● **RECORDS PROVIDED**:

---------------

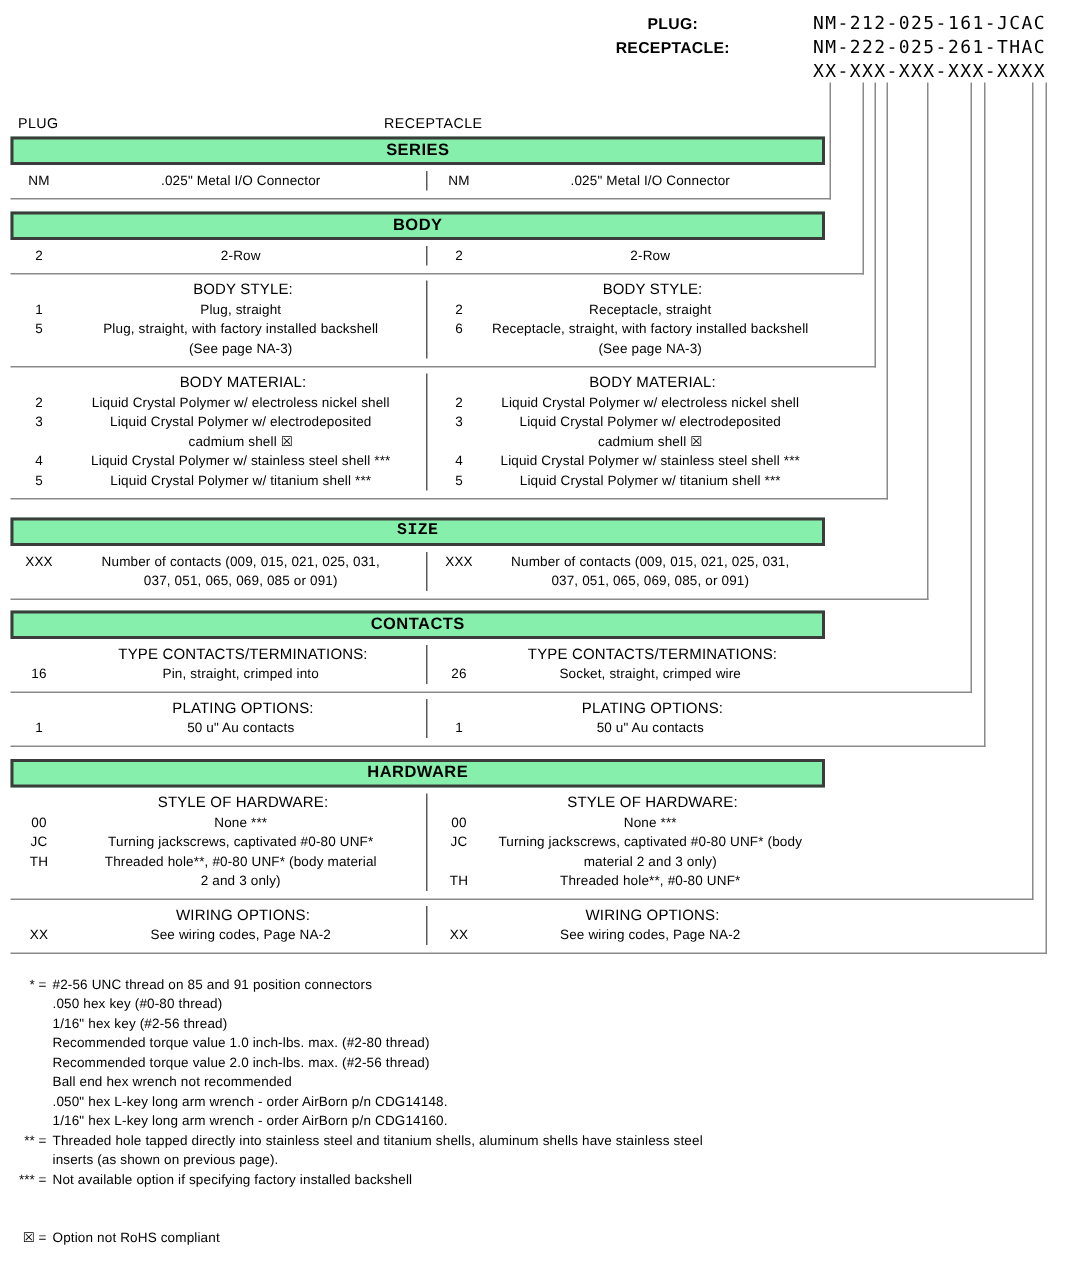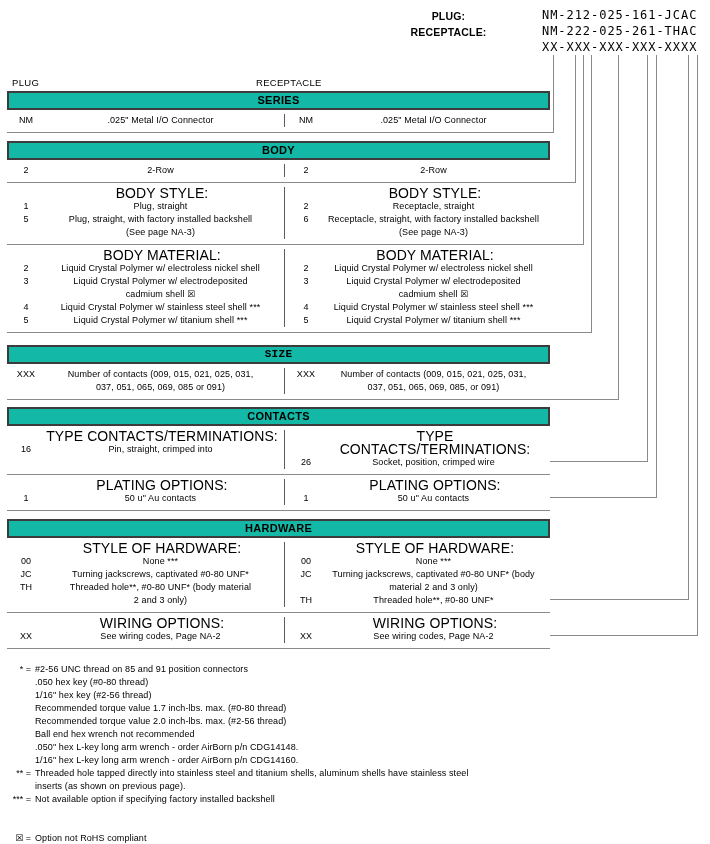"SERIES" .section-box { background: #14b8a6 -> #86efac }
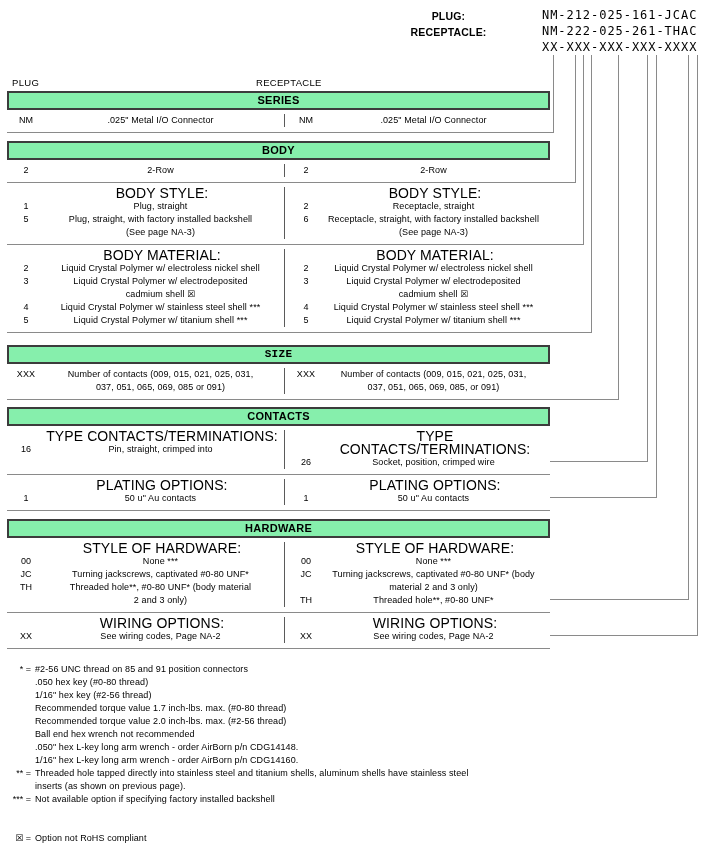"BODY STYLE:" .glabel { font-size: 14px -> 10px }
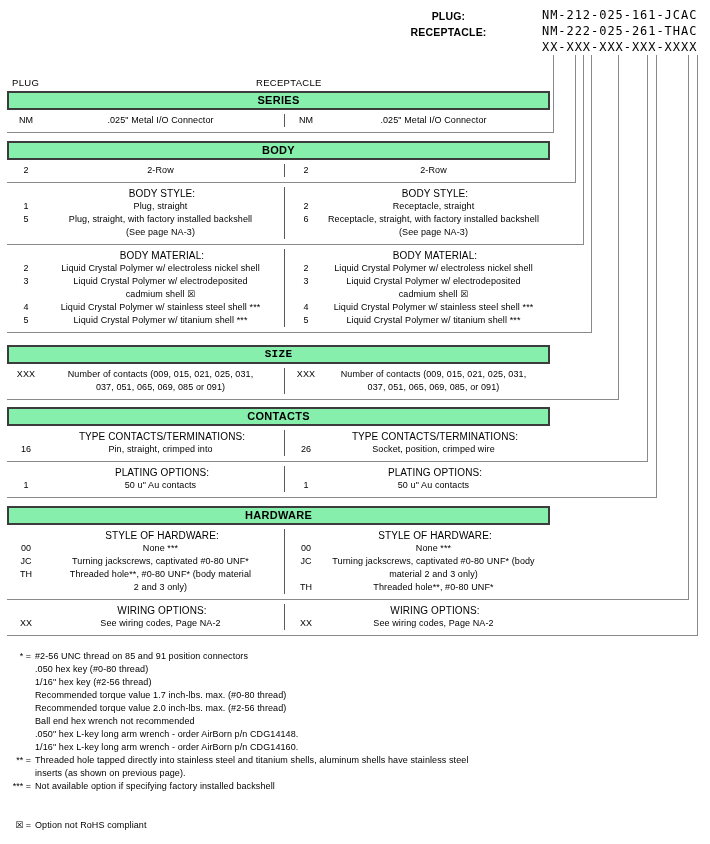"Socket, position, crimped wire" div.gdesc { text: position -> straight }
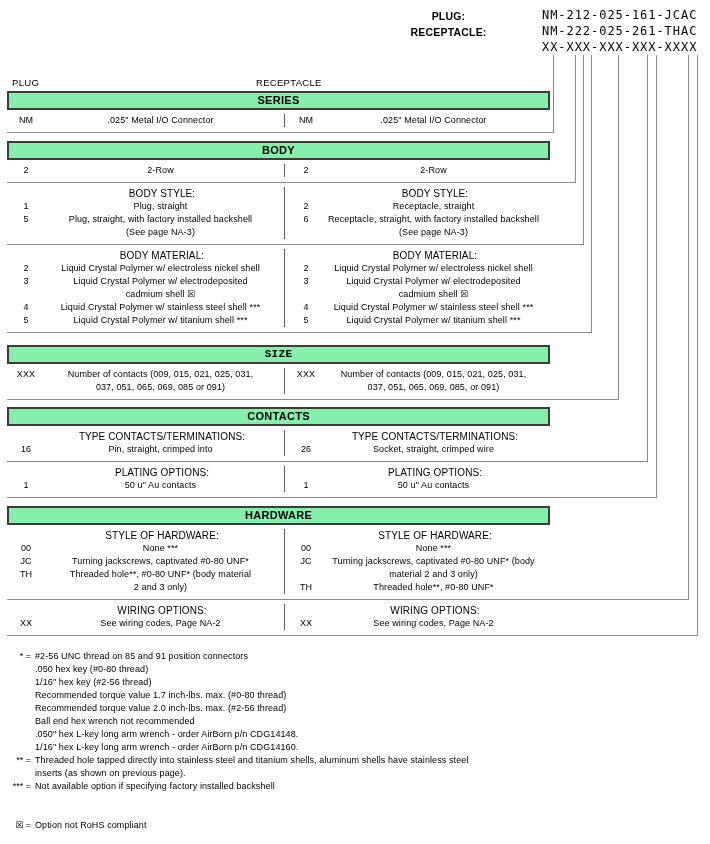"Recommended torque value 1.7 inch-lbs." span.fn-text { text: 1.7 inch-lbs. max. (#0-80 -> 1.0 inch-lbs. max. (#2-80 }
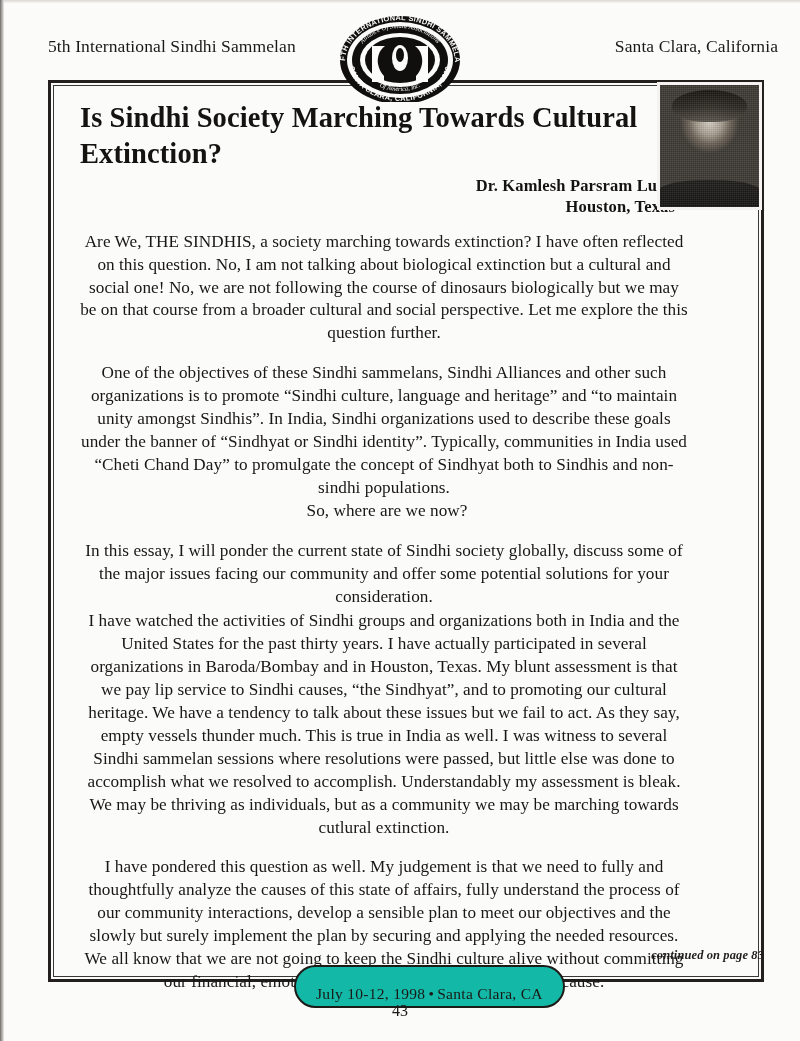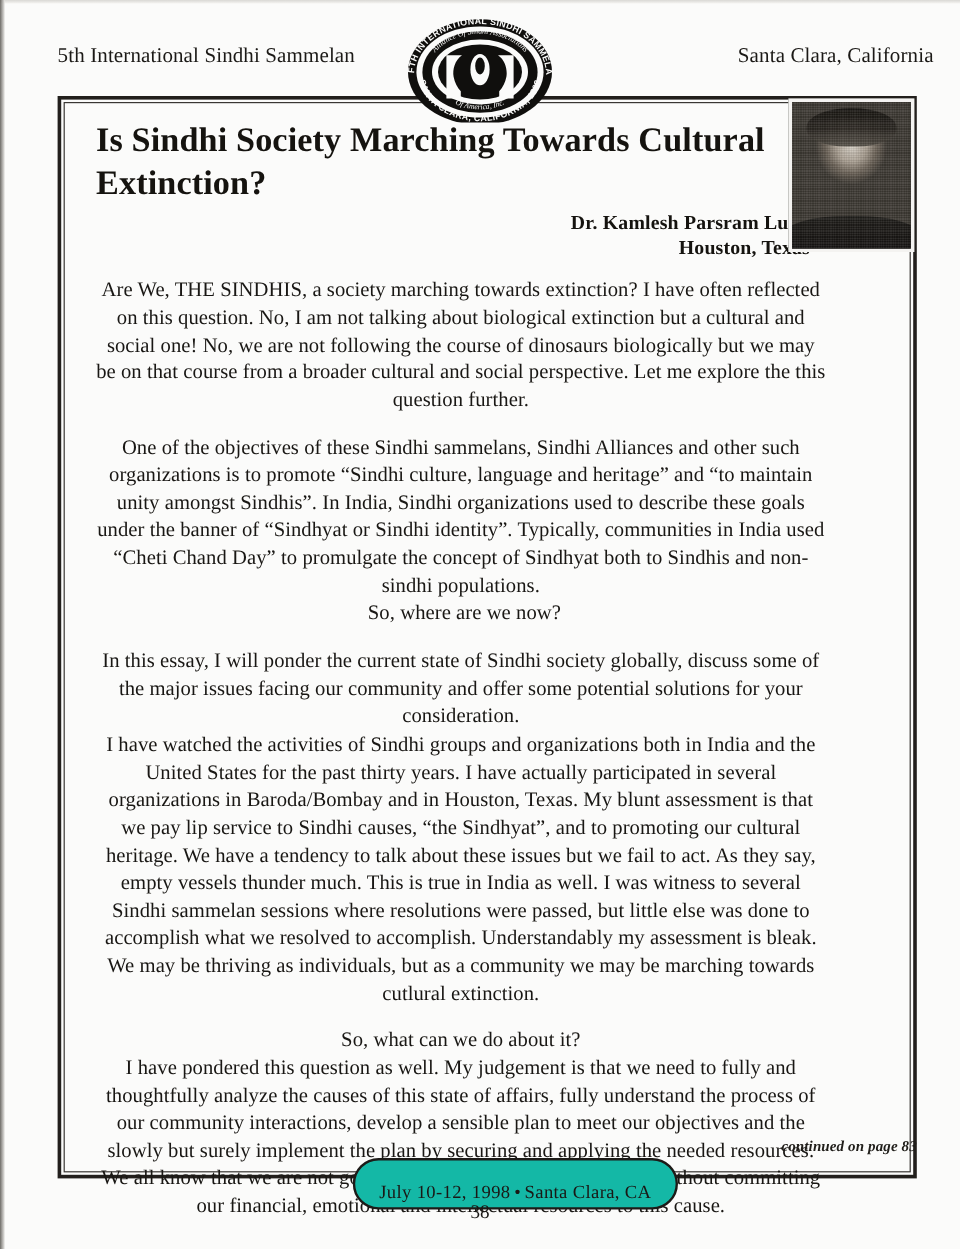"So, what can we do" p.para { html: <p>So, what can we do about it?</p> -> none }
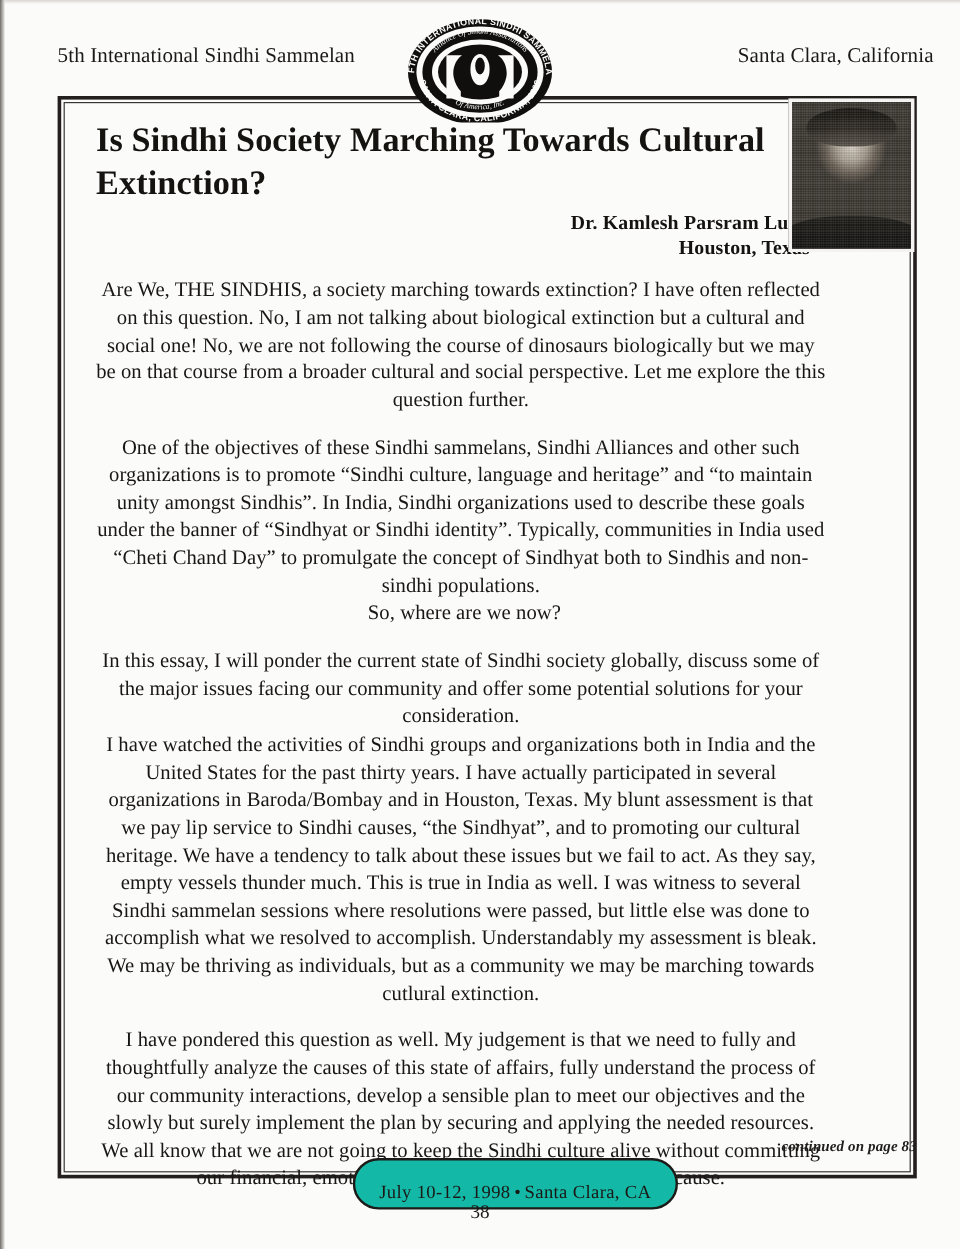"38" div.page-number { text: 38 -> 43 }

---------------

● **TASK STATEMENT**: Word for word, restate the lines from the line containing "text: position ->" through the end of the data, including the first and last of them. Pictures stay out.

● **ANSWER TO THIS TASK**:
"Socket, position, crimped wire" div.gdesc { text: position -> straight }
"Recommended torque value 1.7 inch-lbs." span.fn-text { text: 1.7 inch-lbs. max. (#0-80 -> 1.0 inch-lbs. max. (#2-80 }
"So, what can we do" p.para { html: <p>So, what can we do about it?</p> -> none }
"38" div.page-number { text: 38 -> 43 }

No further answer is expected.